We all need examples, not just to write our letters but to live our lives.  And so Paul told the Corinthians to “be imitators of me, as I am of Christ,” (I Corinthians 11:1).  That’s what we need as Christians.  Jesus Himself is our example for life.  He is the new Adam, the template for the new humanity.  My “aha” moment with this came in Christian College while reading E. Stanley Jones’ study of the Sermon  on the Mount – The Christ of the Mount.  As he explained, this is not Jesus giving us a set of some abstract moral and spiritual principles by which to live our lives — a set of rules.  No, this is Jesus telling us about how He actually lived His own life — an example for us to follow.

But Jesus is the Son of God.  Sure, He’s “fully man,” but He is also “fully God.”  And so, while perhaps not doctrinally correct, pragmatically I can’t help but think that His “active obedience” to the Father’s commands for how to live the life of a human being is not an exact comparison with me and you and our situation no matter how thoroughly He “partook of our flesh and blood” (Hebrews 2:14).  I can’t help but think that His divinity changed the equation in some way.  And so I appreciate what the church has called “subordinate mediators.”

“There is only one God, and one mediator between God and men, the man Christ Jesus” (I Timothy 2:5).  But there have been lots and lots of men and women in my life and throughout church history whose lives have been windows through which I have been able to peer and see Christ.  This is what a “subordinate mediator” does.  If Jesus Christ is the One who ushers us into the presence of God the Father (that’s what a “Mediator” does), then all of those men and women who have had a hand in ushering us to the side of Jesus Christ are our “subordinate mediators.”  Like Paul who invited the Corinthians to imitate him as he imitated Christ, so there are people in our lives we can imitate in faithfulness and obedience.  This is one way to understand what the Creed by its affirmation of “the communion of the saints.”

We are in community with everybody, everywhere and always who has ever confessed Jesus Christ as Lord and Savior.  Some of them are still sitting in the pews right beside us on Sunday mornings – the “church militant” – still alive and kicking.  And some of them have passed into God’s nearer presence – the “church triumphant” – the faithful departed.  Christ’s church consists of both of these groups.  It is one community in two dimensions.  Knowing this, Gary Thomas in his book, Seeking the Face of God (Thomas Nelson – 1994) says that he tries to consciously live in the communion of the saints.

I’ll post a picture here or a quote there of someone whose faith and life has encouraged me…  [And] when a contemporary saint does, I will live with that person’s death for weeks…  I admire them for what they have done and I thank the God who conquered their rebellion and blessed them with the call to become His children and servants.   Wise shoppers clip coupon.  Wise Christians clip obituaries. (153-154)
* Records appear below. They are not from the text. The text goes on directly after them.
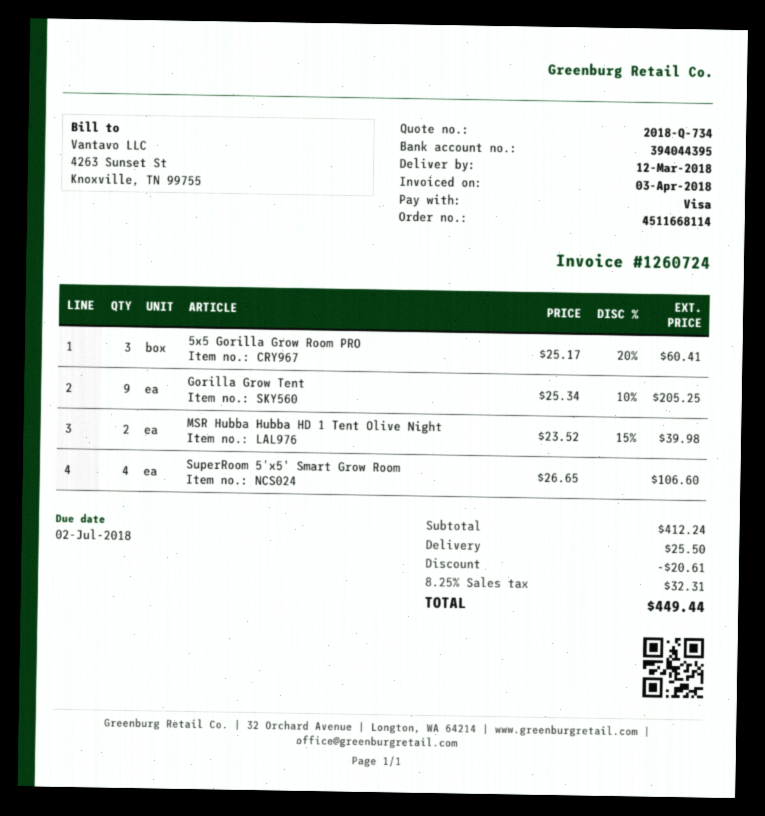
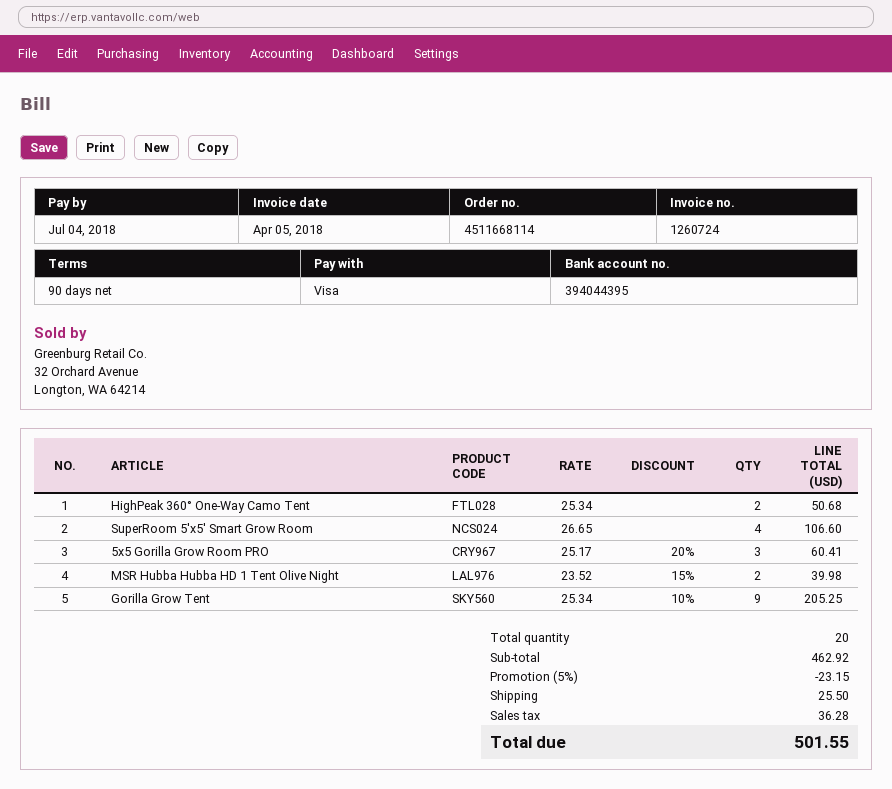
invoice date: 2018-04-03 -> 2018-04-05
due date: 2018-07-02 -> 2018-07-04
HighPeak 360° One-Way Camo Tent: none -> 2 x 25.34 = 50.68
subtotal: 412.24 -> 462.92
discount: 20.61 -> 23.15
tax: 32.31 -> 36.28
total: 449.44 -> 501.55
leiIn my office on a shelf where I can always see it I keep an icon of Blessed Damien of Molokai.  I’ve just gotten back from a 40th wedding anniversary trip with Mary Lynn to Hawaii.  On the flight there I read again a book that I read for the first time when I was a kid of 12 – John Farrow’s Damien the Leper (Image Books).  We didn’t go to Molokai on this trip, but just being in Hawaii made me want to reconnect with this important “subordinate mediator” of mine.  I was called to ministry when I was 12, and one of the first books that I read after I heard this call was this book.  In many respects, Fr. Damien “set the standard” of ministry for me.  Like that green strip of paper above the chalk board where I learned to write, the story of his life is what I looked up to for a pattern to follow.

So, who are yours?
Who do you look up to for your patterns of faithfulness to follow?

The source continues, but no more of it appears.